Dear Reader,
I'm ready to bake if you're ready to dunk and munch some of my homemade chocolate chip cookies. Every month (except during the summer because chocolate doesn't travel well), it's Chocolate Chip Cookie giveaway time at the book club. Three lucky book club readers receive a box of my homemade cookies, delivered to them via FedEx. Be sure to enter today's Chocolate Chip Cookie giveaway. Go to: http://www.emailbookclub.com/photo/Cookie-Contest-2022.html
When I get up early in the morning, I always turn on a soft light, sit with my coffee and read. Recently, I was rereading an old book, about a woman who went through a crisis.
Reading the book made me think about my own life and the most frightening crisis that I've faced so far. But at times, these thoughts can bring me great comfort, because I emerged stronger.

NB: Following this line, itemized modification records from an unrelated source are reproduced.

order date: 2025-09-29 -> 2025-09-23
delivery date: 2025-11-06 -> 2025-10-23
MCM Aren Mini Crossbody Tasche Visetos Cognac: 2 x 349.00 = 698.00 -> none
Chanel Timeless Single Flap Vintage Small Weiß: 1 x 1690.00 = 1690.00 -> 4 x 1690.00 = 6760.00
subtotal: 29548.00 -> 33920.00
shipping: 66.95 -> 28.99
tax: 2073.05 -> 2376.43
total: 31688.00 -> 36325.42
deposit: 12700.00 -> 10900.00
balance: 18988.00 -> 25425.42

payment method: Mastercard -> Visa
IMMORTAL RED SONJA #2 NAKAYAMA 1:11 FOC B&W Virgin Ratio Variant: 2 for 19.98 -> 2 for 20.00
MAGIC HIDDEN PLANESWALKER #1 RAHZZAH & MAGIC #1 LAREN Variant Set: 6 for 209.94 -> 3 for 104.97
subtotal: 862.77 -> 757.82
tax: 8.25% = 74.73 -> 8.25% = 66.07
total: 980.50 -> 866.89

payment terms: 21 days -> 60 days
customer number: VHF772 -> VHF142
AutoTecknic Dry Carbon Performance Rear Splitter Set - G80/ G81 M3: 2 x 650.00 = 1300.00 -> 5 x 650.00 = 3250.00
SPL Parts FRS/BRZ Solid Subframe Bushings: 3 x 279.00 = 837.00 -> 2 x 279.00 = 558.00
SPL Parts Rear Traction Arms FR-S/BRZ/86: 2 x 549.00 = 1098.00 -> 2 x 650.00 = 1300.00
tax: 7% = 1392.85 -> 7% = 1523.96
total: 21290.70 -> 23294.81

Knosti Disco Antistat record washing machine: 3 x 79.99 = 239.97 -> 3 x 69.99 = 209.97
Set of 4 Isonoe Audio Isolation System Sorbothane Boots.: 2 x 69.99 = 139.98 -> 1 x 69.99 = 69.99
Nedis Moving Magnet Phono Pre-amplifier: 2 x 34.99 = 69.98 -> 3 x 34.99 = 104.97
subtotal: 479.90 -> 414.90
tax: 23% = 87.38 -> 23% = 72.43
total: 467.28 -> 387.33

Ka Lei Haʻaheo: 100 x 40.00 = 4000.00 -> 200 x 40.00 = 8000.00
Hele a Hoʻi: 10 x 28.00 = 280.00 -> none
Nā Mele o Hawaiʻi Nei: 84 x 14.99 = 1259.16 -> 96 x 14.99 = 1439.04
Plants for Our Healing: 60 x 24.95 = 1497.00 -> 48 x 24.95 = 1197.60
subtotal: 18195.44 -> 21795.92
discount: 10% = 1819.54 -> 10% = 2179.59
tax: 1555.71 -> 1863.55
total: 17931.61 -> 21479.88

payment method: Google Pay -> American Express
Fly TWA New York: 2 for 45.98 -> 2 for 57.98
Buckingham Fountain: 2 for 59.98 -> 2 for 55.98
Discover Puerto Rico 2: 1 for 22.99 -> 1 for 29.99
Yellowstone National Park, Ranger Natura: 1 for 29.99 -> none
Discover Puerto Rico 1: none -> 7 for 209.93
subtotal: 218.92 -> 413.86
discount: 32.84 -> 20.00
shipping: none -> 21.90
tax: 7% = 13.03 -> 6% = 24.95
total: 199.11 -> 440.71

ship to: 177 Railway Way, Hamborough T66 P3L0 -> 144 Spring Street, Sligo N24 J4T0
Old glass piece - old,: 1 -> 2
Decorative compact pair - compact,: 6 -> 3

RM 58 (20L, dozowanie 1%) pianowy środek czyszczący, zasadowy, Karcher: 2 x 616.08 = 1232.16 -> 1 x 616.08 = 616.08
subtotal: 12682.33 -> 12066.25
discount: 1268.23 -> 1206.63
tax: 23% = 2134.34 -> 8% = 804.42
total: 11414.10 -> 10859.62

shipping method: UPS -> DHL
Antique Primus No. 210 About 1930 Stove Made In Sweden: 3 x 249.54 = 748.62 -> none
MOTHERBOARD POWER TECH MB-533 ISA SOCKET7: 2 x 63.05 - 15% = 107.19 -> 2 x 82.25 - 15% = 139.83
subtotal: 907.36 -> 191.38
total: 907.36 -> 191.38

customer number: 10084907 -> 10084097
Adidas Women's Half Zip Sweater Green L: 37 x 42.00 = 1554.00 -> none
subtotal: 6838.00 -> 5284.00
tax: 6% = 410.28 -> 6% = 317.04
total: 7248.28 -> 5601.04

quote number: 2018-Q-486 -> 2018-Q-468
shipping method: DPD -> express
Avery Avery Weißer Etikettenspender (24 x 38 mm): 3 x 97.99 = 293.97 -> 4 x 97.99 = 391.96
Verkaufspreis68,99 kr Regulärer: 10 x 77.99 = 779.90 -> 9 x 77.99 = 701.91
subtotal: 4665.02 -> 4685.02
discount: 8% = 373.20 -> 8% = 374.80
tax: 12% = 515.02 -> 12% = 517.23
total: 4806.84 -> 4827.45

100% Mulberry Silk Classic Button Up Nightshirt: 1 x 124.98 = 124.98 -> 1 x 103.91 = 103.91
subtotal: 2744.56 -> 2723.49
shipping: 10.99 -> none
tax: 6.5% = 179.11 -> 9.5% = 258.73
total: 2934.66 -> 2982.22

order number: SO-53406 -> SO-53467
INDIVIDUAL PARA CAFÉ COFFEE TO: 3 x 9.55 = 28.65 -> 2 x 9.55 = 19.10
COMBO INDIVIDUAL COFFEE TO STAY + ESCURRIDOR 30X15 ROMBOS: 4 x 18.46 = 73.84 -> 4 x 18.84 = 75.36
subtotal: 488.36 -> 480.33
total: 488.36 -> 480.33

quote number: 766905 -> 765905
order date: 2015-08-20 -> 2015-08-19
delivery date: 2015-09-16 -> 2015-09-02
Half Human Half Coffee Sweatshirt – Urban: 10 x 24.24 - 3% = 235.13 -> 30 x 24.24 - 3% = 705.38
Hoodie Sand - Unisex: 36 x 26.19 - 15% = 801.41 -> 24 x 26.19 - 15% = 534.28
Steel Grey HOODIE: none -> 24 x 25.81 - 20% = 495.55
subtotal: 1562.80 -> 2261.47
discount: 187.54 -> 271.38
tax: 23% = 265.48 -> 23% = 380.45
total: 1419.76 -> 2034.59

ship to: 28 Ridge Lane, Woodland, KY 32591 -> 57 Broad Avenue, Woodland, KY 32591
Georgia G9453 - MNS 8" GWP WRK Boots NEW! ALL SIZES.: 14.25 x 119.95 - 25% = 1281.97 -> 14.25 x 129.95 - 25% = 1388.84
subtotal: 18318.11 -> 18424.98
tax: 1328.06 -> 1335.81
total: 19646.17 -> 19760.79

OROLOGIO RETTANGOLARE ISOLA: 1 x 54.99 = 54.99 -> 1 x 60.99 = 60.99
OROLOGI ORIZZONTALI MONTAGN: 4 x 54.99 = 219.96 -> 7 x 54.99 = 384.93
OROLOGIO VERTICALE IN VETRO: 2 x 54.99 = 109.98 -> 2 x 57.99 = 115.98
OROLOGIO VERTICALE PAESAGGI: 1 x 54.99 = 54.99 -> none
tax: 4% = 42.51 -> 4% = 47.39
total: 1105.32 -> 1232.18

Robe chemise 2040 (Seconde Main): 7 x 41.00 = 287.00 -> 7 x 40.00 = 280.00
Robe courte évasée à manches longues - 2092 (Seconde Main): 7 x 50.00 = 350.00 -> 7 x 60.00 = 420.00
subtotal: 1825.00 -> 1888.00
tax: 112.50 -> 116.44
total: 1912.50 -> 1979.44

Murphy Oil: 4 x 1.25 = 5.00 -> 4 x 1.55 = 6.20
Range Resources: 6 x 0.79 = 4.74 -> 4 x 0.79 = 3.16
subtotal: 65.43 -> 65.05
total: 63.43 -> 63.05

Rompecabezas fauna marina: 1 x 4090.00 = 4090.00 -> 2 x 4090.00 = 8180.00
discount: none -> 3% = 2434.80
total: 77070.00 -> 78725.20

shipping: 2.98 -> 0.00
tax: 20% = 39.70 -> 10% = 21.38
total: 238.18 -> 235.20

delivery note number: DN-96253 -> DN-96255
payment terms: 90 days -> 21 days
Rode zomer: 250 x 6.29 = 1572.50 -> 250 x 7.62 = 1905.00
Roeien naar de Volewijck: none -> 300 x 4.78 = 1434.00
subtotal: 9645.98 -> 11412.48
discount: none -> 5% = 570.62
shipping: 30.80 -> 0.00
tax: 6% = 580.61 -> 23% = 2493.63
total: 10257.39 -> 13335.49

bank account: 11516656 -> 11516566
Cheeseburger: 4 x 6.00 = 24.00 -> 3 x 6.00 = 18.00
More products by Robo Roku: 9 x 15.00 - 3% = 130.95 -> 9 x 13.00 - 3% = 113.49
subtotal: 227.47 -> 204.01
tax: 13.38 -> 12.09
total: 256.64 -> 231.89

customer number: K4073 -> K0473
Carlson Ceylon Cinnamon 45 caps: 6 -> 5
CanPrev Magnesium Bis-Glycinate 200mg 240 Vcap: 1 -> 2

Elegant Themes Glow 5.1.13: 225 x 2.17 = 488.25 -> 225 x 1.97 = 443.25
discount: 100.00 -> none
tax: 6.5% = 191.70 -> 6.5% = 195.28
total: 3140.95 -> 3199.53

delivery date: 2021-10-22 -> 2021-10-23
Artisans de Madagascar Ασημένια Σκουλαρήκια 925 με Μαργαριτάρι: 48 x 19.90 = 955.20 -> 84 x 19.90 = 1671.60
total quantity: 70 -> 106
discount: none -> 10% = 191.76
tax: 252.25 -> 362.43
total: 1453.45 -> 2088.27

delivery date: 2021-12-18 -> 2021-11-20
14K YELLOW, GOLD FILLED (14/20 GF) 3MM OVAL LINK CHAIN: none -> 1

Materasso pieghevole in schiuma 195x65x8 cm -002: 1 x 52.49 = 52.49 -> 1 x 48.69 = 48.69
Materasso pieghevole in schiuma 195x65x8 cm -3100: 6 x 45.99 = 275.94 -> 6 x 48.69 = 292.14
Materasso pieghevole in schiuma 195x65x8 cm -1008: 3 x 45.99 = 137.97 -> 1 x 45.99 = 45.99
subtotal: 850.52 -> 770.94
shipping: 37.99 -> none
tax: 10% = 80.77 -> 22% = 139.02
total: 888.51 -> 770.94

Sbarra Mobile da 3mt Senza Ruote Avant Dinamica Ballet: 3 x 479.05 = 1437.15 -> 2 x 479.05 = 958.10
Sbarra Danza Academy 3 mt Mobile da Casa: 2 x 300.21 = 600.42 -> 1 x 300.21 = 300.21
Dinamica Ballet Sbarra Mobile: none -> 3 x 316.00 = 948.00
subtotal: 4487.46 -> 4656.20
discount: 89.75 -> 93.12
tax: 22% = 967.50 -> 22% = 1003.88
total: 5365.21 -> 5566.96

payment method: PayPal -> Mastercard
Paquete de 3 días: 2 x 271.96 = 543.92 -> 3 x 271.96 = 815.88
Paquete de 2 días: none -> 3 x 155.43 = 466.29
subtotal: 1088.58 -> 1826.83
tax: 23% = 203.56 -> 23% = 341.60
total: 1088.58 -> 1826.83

When something frightens me now--money, loss, my own sense of well-being--I can draw from that crisis. In some strange way, I long to be in the midst of it again because of the feelings I experienced after I came through it, and saw that I was on the other side. I realized what I was really made of, what I could endure, and that a friend who is always there helped me through it.
When I need to set an anchor, when I'm feeling disoriented and lost, I think back to that crisis and rethink through it, from beginning to end. I keep it for emergencies only because I don't want to replay the tape too often. I'm afraid if it becomes too familiar, the magic of it and its rescuing power will fade.
Sometimes I need to drop two anchors: setting one where the old familiar story started and one where it ended, so my personal boat can stop shifting back and forth. I need time to regroup and think.
Sometimes the anchors get so deeply embedded that I have to cut the lines in order to move on, but that's ok. Anchors can be replaced and the foundation of my story is always there to set anchor again.
Thanks for reading with me. It's so good to read with friends.